La qualité du sperme semble se dégrader depuis une quarantaine d’années et l’étiologie des infertilités masculines, vraisemblablement multifactorielle, reste indéterminée dans un grand nombre de cas. Des mécanismes épigénétiques (méthylation de l’ADN, modification des histones) sont impliqués dans la qualité du sperme et peuvent être modifiés sous l’effet de l’environnement. Et cette empreinte génétique peut être transmise aux générations suivantes.

Pourquoi est-ce important ?

Les données de la littérature indiquent une dégradation de la qualité du sperme depuis les années 1980. Les normes de cette qualité définies par l’OMS à partir d’éjaculats de milliers d’hommes du monde entier indiquent qu’entre 1999 et 2010, les valeurs normales des concentrations en spermatozoïdes sont passées de 20 millions/mL à 15 M/mL. La mobilité des spermatozoïdes et le volume de sperme ont également été diminués. Les causes d’infertilité masculine sont multifactorielles et restent indéterminées dans 30 à 40% des cas. Mais selon les publications récentes, les facteurs environnementaux comme l’épigénétique, l’obésité et le mode de vie, pourraient influer sur la fertilité des hommes, et peut-être même refléter leur état de santé.

Le rôle de l’épigénétique

Parmi les différents facteurs d’environnement susceptibles d’impacter la fertilité, les variations épigénétiques joueraient un rôle prépondérant. Il s’agit de modifications du génome sans altération de sa séquence, comme la méthylation de l’ADN par exemple transmissible à la génération suivante et qui empêche la transcription des séquences concernées. La transmission d’une empreinte épigénétique parentale pourrait ainsi altérer la totipotence des cellules germinales et la fertilité masculine. Par exemple, une hypométhylation du gène H19, un gène à empreinte paternelle qui code pour un ARN non codant impliqué dans la croissance cellulaire, a été associée à une altération de la spermatogenèse. Ou encore, une hyperméthylation du gène MEST soumis à empreinte maternelle, a également été associée à une oligospermie.

Mais les phénomènes épigénétiques ne se limitent pas à la méthylation de l’ADN. La modification des histones est un autre mécanisme qui rentre en compte dans la spermatogenèse.

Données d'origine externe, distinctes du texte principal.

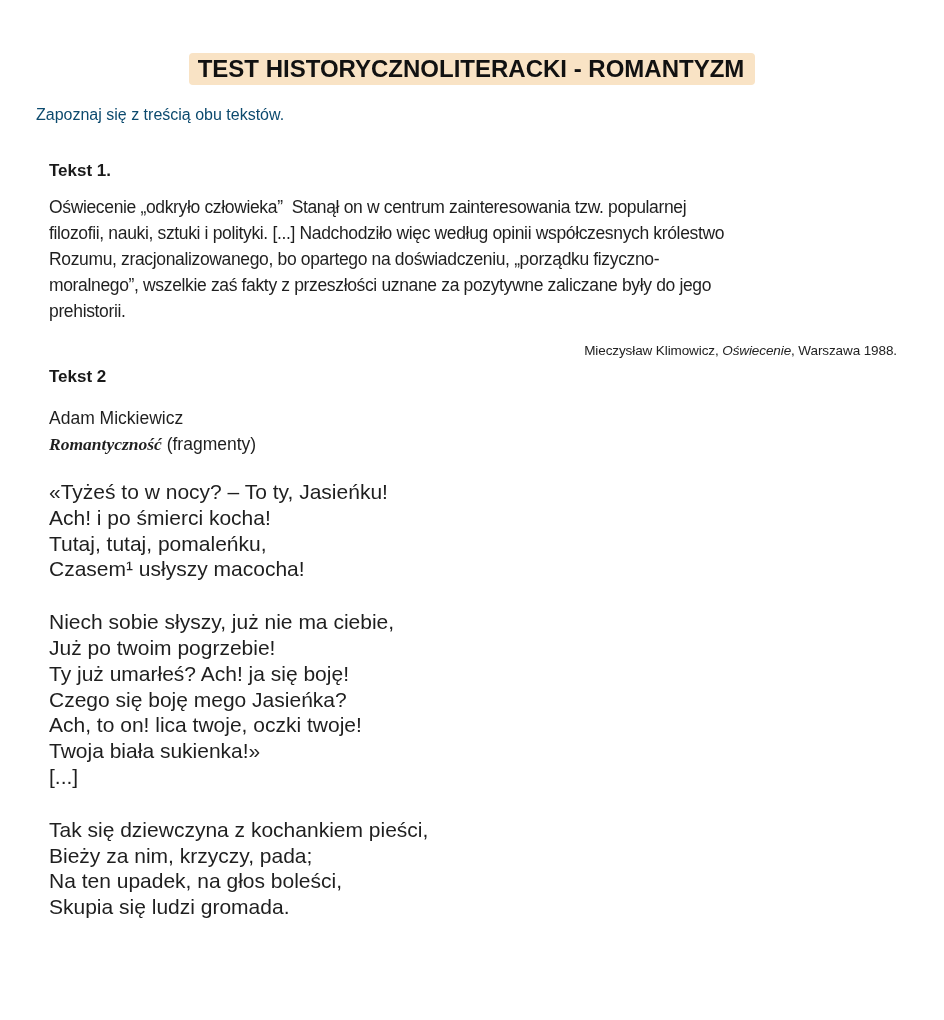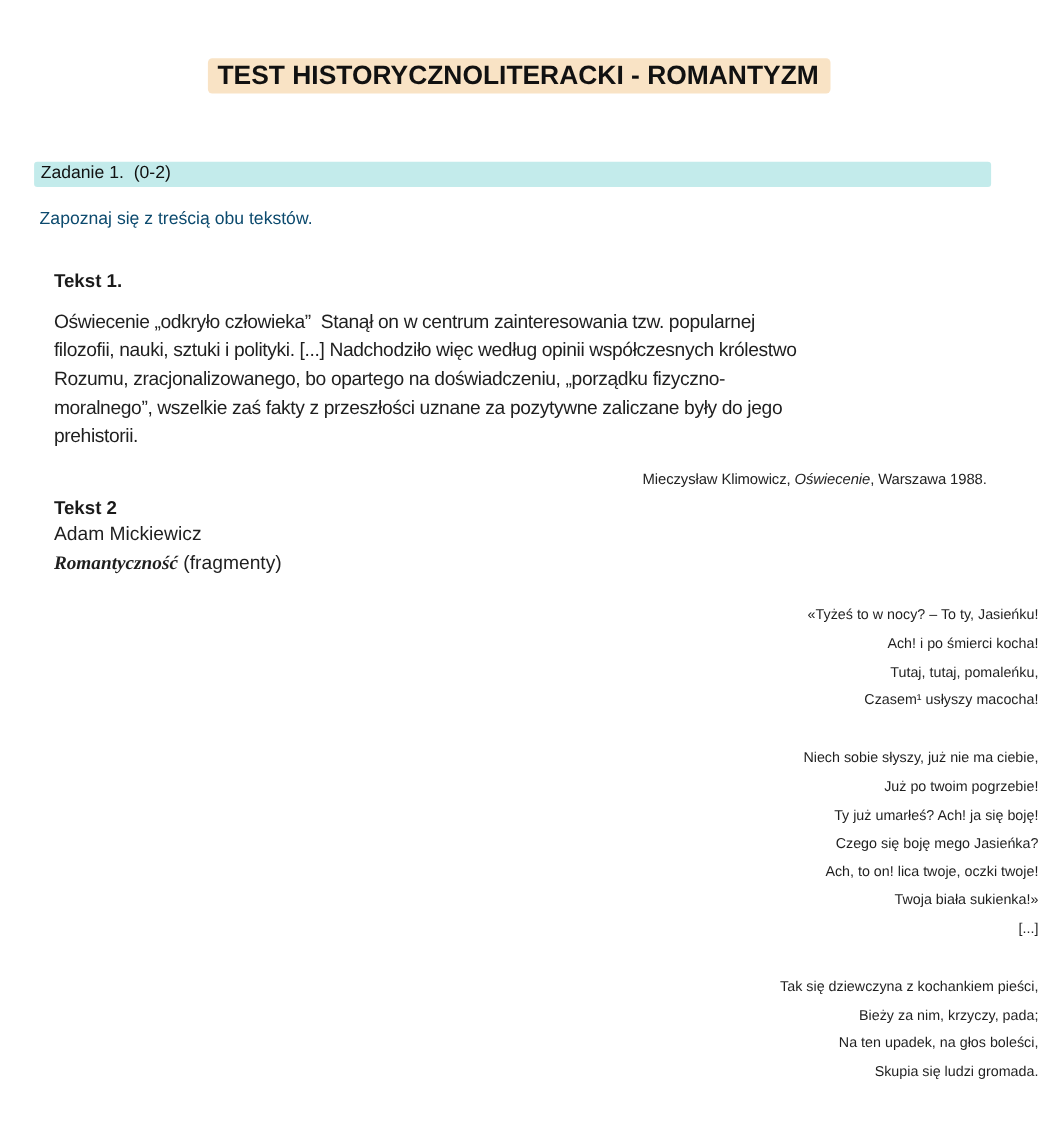--- a/index.html
+++ b/index.html
@@ -88,7 +88,6 @@
     <h1 class="doc-title" style="background-color: rgb(249, 227, 197);">TEST HISTORYCZNOLITERACKI - ROMANTYZM</h1>
   </div>
 
-  <div class="task-bar" style="background-color: rgb(195, 235, 235);">Zadanie 1.  (0-2)</div>
 
   <p class="instruction">Zapoznaj się z treścią obu tekstów.</p>
 

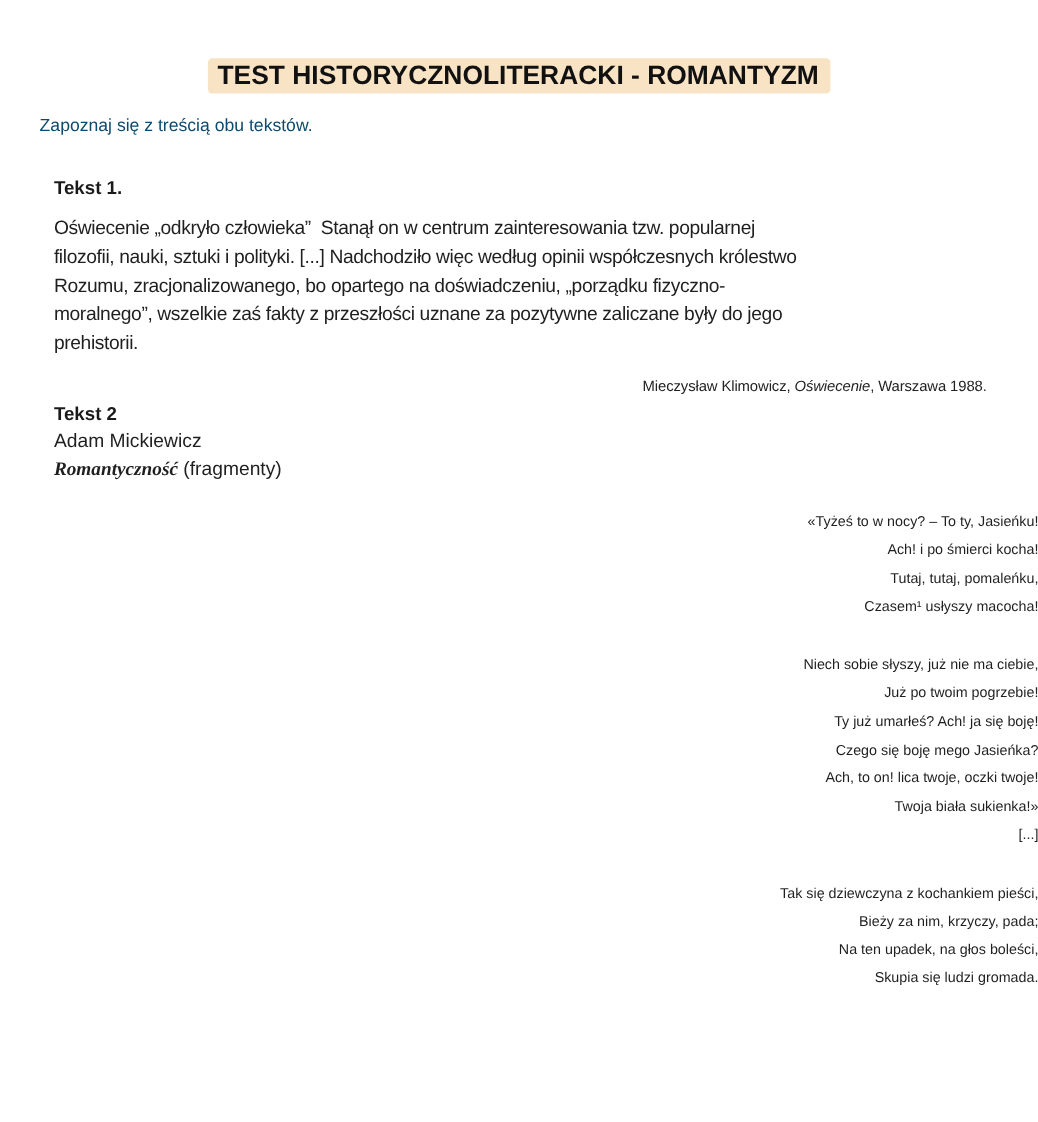--- a/index.html
+++ b/index.html
@@ -66,6 +66,7 @@
   }
   .attribution i { font-style: italic; }
   .author-block {
+    margin-top: 18px;
     font-size: 17.5px;
     line-height: 26px;
   }

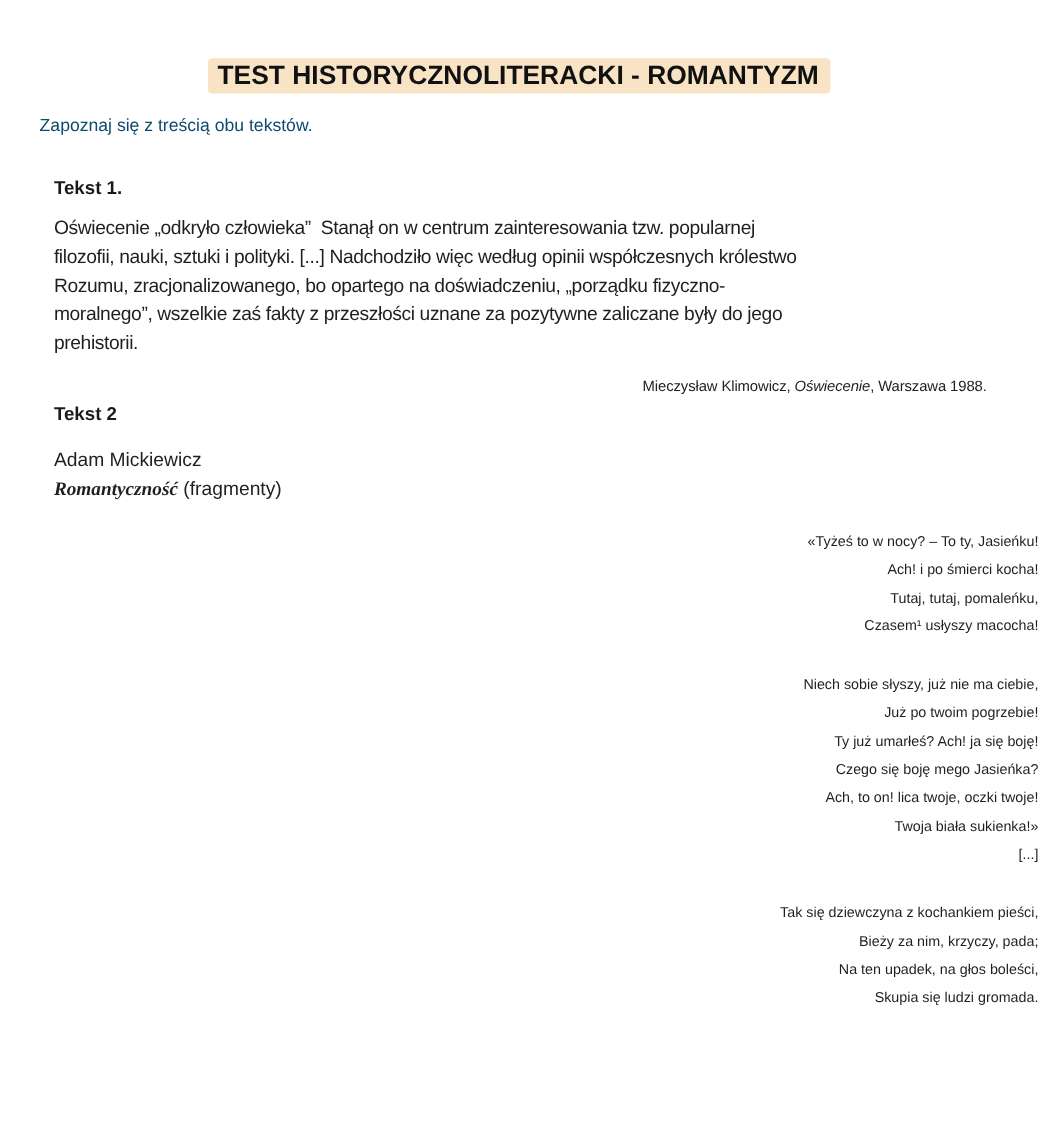--- a/index.html
+++ b/index.html
@@ -73,10 +73,9 @@
   .author-block .work-title { font-weight: bold; font-style: italic; font-family: Liberation Serif, serif; }
   .stanza {
     margin-top: 22px;
-    font-size: 13px;
+    font-size: 21px;
     line-height: 25.8px;
     white-space: pre-wrap;
-    text-align: right;
   }
   .stanza + .stanza { margin-top: 27px; }
 </style>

Rappelons que ces protéines forment la chromatine et modulent l’expression des gènes en compactant plus ou moins l’ADN. L’hyperacétylation de l’histone H4 est ainsi diminuée chez les sujets oligo- et azoospermiques. Un taux anormalement élevé d’histone H3 est également associé à une altération du sperme.

Toutes ces anomalies peuvent être transmises à la génération suivante.

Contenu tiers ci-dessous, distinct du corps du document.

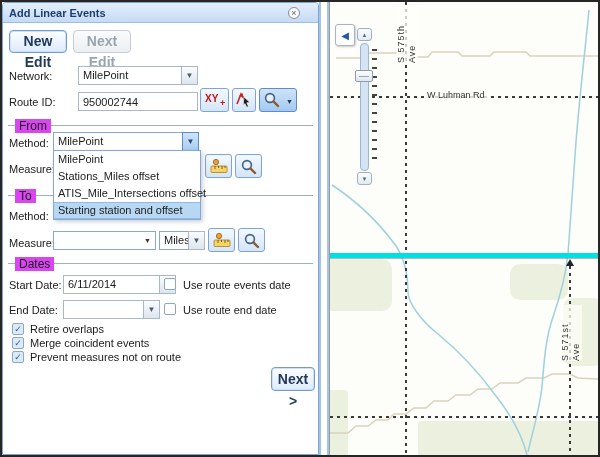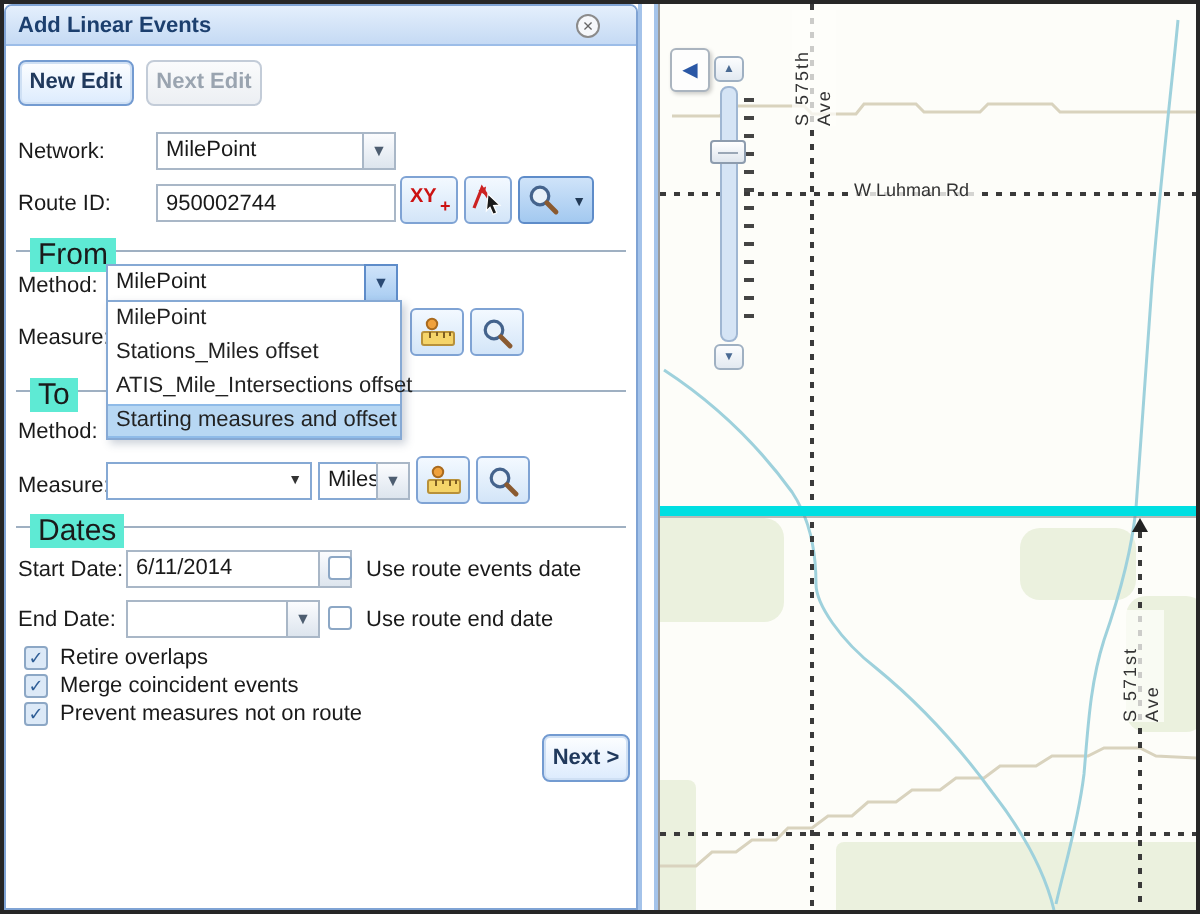--- a/index.html
+++ b/index.html
@@ -13,7 +13,7 @@
   .close-btn { position:absolute; right:18px; top:4px; width:12px; height:12px; border:1px solid #8b8b8b; border-radius:50%; color:#666; font-size:9px; line-height:10px; text-align:center; cursor:pointer; background:#f6f8fb; }
 
   .lbl { position:absolute; font-size:11px; color:#1a1a1a; }
-  .btn { position:absolute; font-size:11px; font-weight:bold; color:#20395c; text-align:center; background:linear-gradient(#fdfeff,#dcebfd); border:1px solid #739bd1; border-radius:4px; box-shadow:0 0 0 1px #cfe0f4 inset; }
+  .btn { position:absolute; font-size:14px; font-weight:bold; color:#20395c; text-align:center; background:linear-gradient(#fdfeff,#dcebfd); border:1px solid #739bd1; border-radius:4px; box-shadow:0 0 0 1px #cfe0f4 inset; }
   .btn.disabled { color:#9aa4b0; border-color:#c3ccd8; background:linear-gradient(#fafbfc,#eceff3); box-shadow:none; }
 
   .field { position:absolute; background:#fff; border:1px solid #a9b7c7; font-size:11px; color:#1a1a1a; }

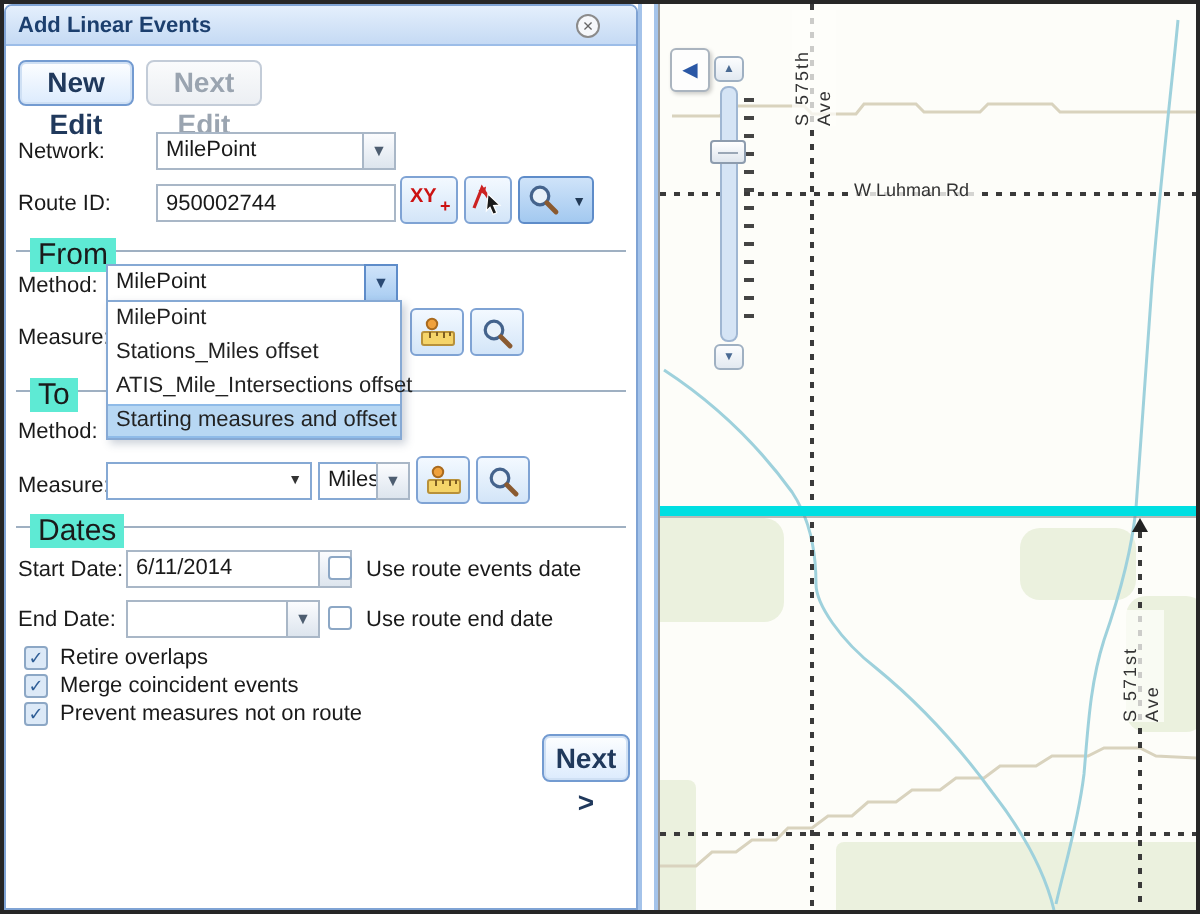--- a/index.html
+++ b/index.html
@@ -25,7 +25,7 @@
   .trig.blue { color:#2a4a74; background:linear-gradient(#cfe3f9,#a9cdf2); border-color:#5e8cc9; }
 
   .sep-line { position:absolute; height:1px; background:#9fb0c2; }
-  .sep-lbl { position:absolute; font-size:15px; color:#1a1a1a; background:#5eead4; padding:0 4px; }
+  .sep-lbl { position:absolute; font-size:12px; color:#1a1a1a; background:#d946ef; padding:0 4px; }
 
   .icon-btn { position:absolute; background:linear-gradient(#f3f9ff,#d3e5f8); border:1px solid #7fa3d4; border-radius:3px; cursor:pointer; }
   .icon-btn.pressed { background:linear-gradient(#cfe3f9,#a3c9f0); border-color:#5e8cc9; }

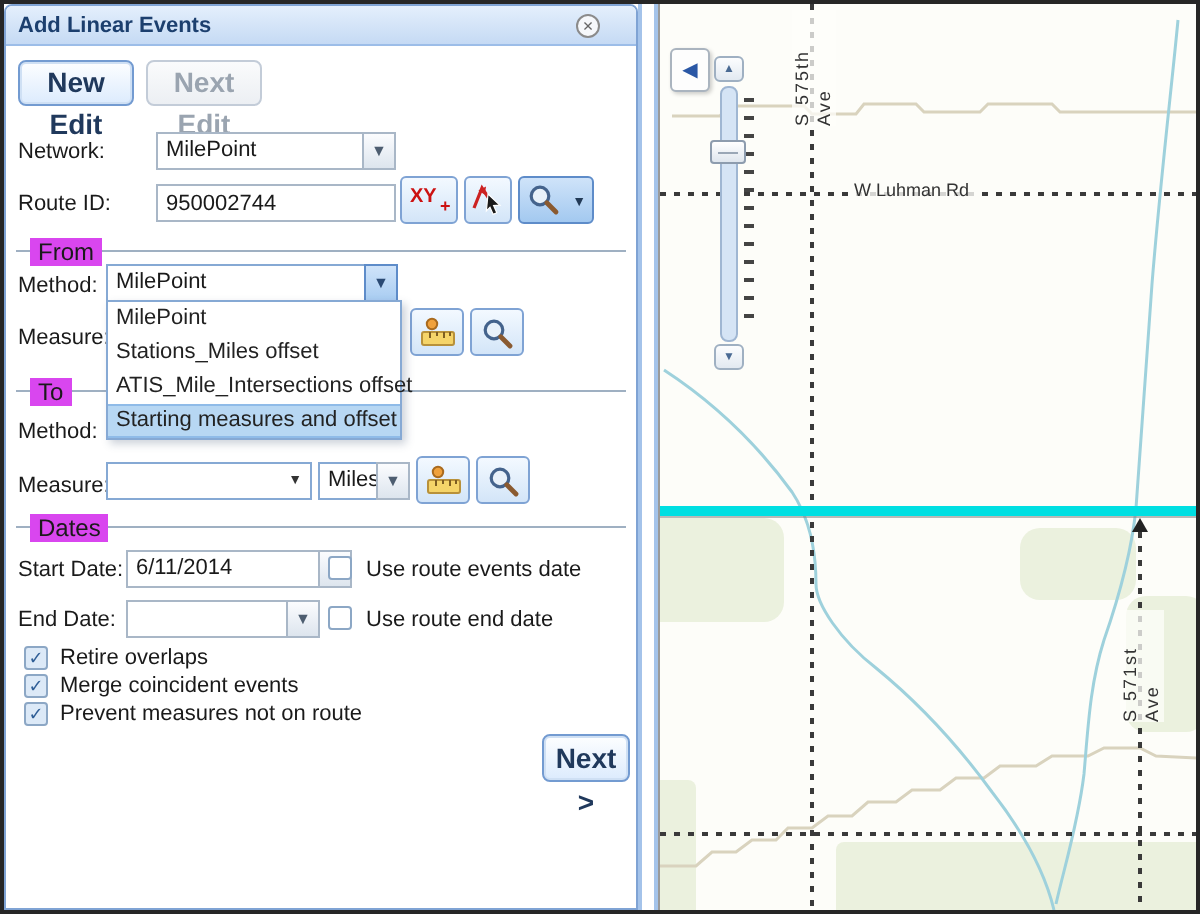--- a/index.html
+++ b/index.html
@@ -157,7 +157,7 @@
       <div class="dd-item">MilePoint</div>
       <div class="dd-item">Stations_Miles offset</div>
       <div class="dd-item">ATIS_Mile_Intersections offset</div>
-      <div class="dd-item sel">Starting measures and offset</div>
+      <div class="dd-item sel">Starting station and offset</div>
     </div>
 
     <div class="sep-line" style="left:5px;top:260px;width:305px;"></div>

D’une génération à l’autre

Deux études récentes, parues dans de prestigieuses revues scientifiques, ont apporté la preuve que l’environnement est capable de modifier l’épigénome sur plusieurs générations. La première parue dans Cell, réalisée sur la mouche du vinaigre (Drosophile) en 2014 a montré qu’une alimentation hyperglycémique paternelle altère l’hétérochromatine de la génération F1 via la méthylation de l’histone H3K9 qui n’assure alors plus la compaction de la chromatine et permet l’expression de gènes normalement réprimés. Une autre étude parue en 2017 dans la revue Science, a montré que l’exposition du ver Caenorhabditis elegans à des températures anormalement élevées conduisait à l’expression de gènes habituellement réprimés. Cet effet passe par la méthyltransférase SET-25, qui est inhibée en réponse à la chaleur et ne méthyle plus l’histone H3. Des séquences d’ADN normalement muettes sont alors exprimées et cet effet se maintient sur plus de 10 générations. L’environnement est donc capable de modifier l’épigénome et ces variations épigénétiques pourraient expliquer une part des infertilités masculines.